▸ **Assignment**: Go through the entries, filter for the word "Main", and copy every line that has it.

▸ **Task material**:

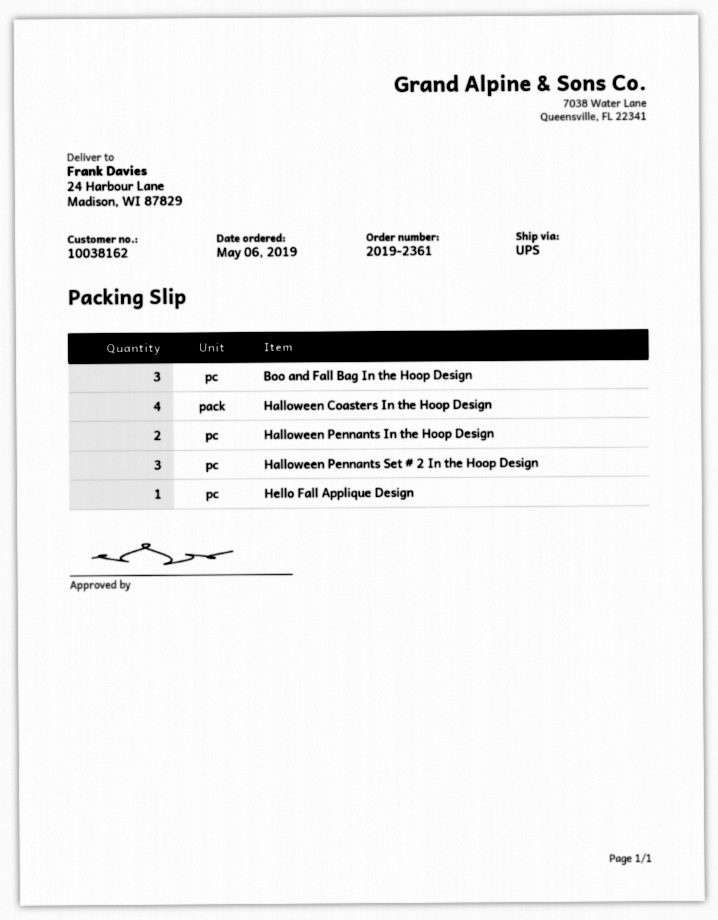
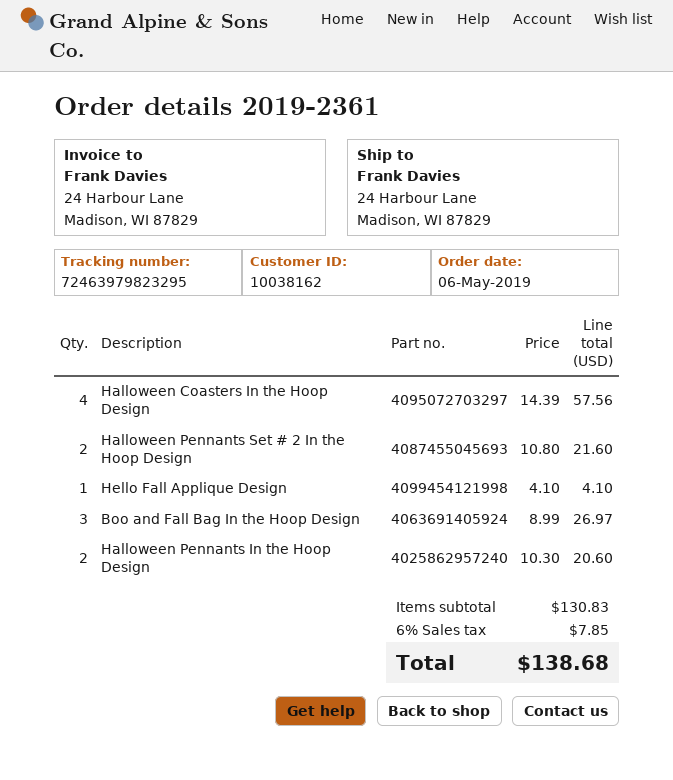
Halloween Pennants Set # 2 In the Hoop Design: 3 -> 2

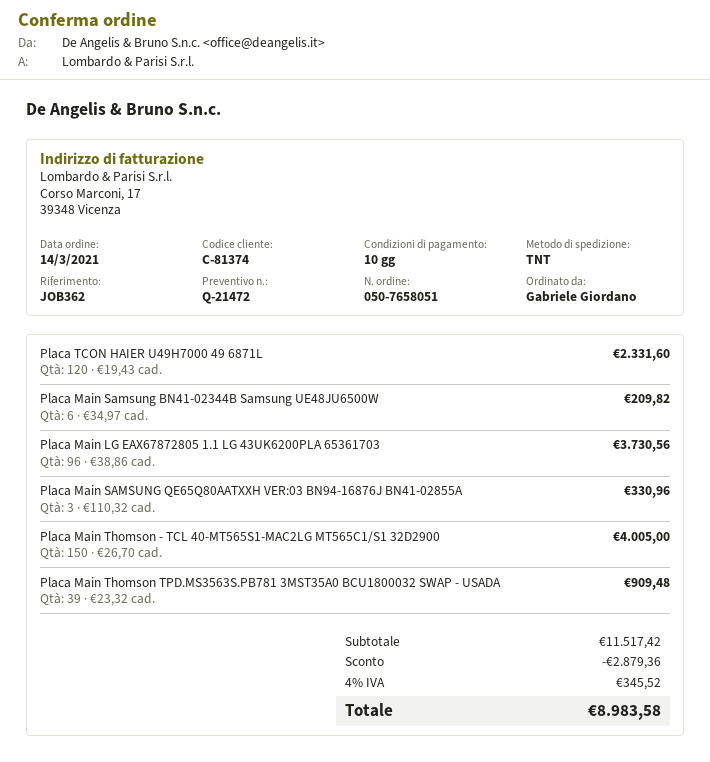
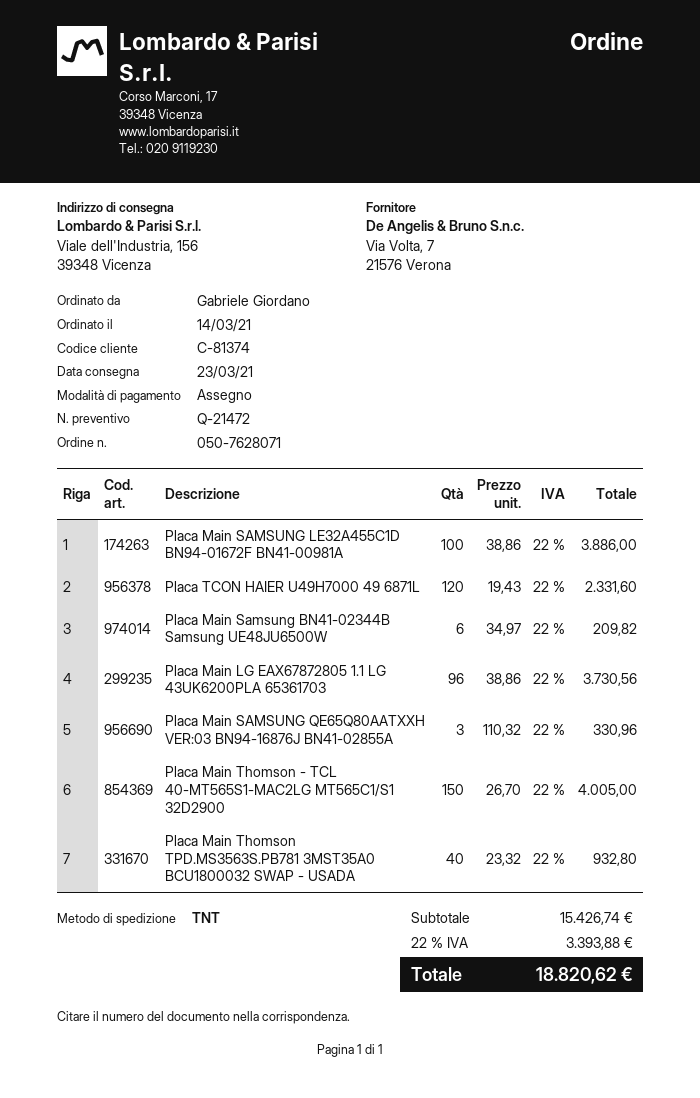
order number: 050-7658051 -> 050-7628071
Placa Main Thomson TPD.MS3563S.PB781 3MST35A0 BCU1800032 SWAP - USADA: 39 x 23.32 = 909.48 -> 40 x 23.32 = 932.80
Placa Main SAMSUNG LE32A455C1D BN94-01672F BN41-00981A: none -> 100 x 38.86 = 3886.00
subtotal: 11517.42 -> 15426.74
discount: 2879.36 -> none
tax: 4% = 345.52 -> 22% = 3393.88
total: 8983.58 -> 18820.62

* * *

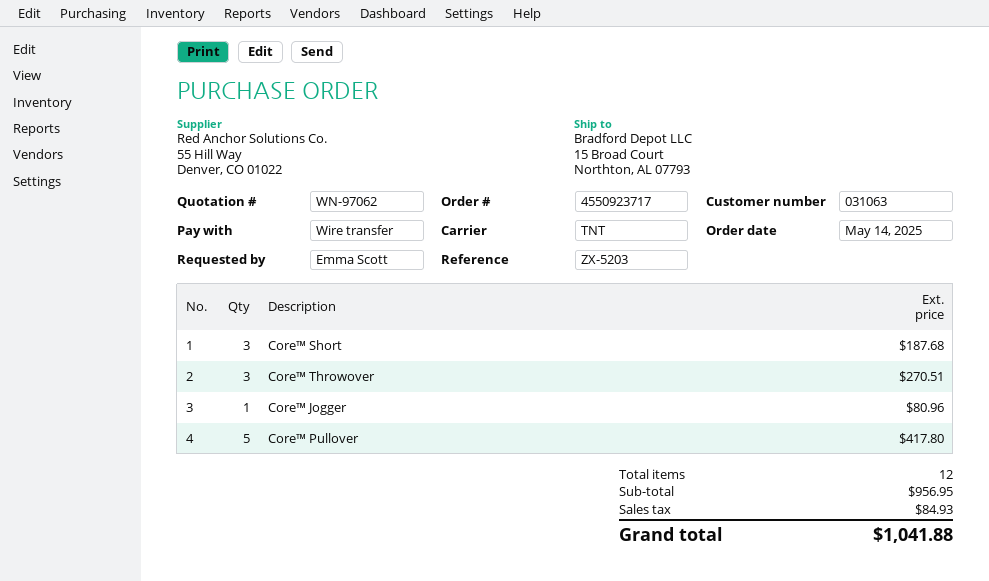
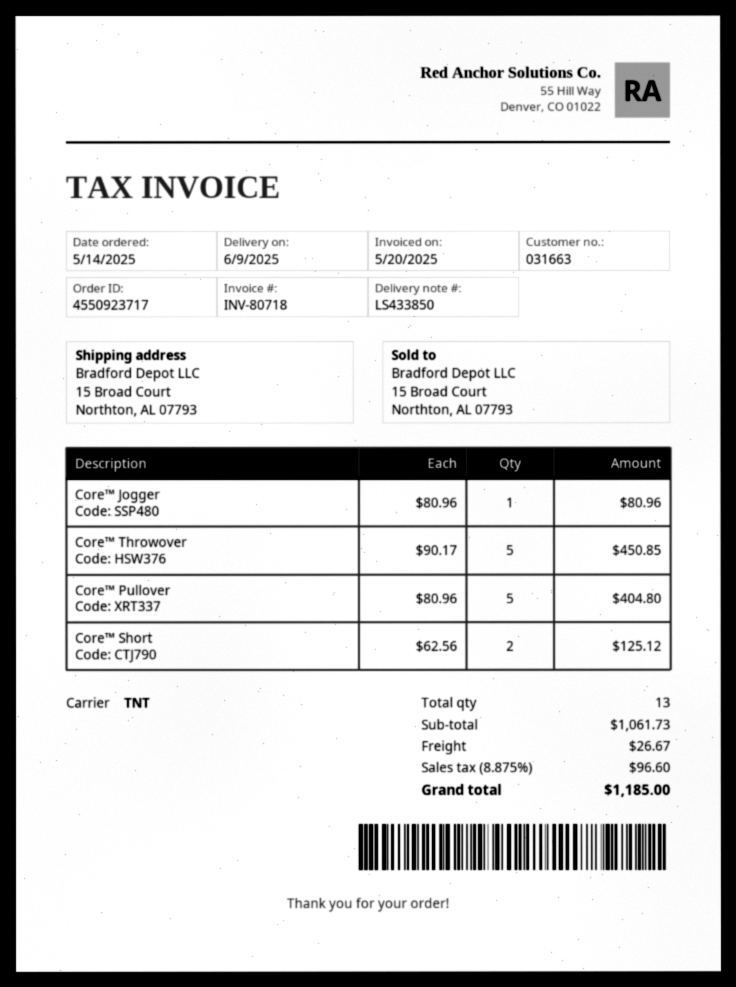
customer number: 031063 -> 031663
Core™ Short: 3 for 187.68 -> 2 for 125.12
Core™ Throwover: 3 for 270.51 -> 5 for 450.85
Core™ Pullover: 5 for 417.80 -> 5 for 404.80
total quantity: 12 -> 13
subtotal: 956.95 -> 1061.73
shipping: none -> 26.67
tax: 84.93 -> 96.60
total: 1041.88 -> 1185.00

▸ **Final answer**:
Placa Main Thomson TPD.MS3563S.PB781 3MST35A0 BCU1800032 SWAP - USADA: 39 x 23.32 = 909.48 -> 40 x 23.32 = 932.80
Placa Main SAMSUNG LE32A455C1D BN94-01672F BN41-00981A: none -> 100 x 38.86 = 3886.00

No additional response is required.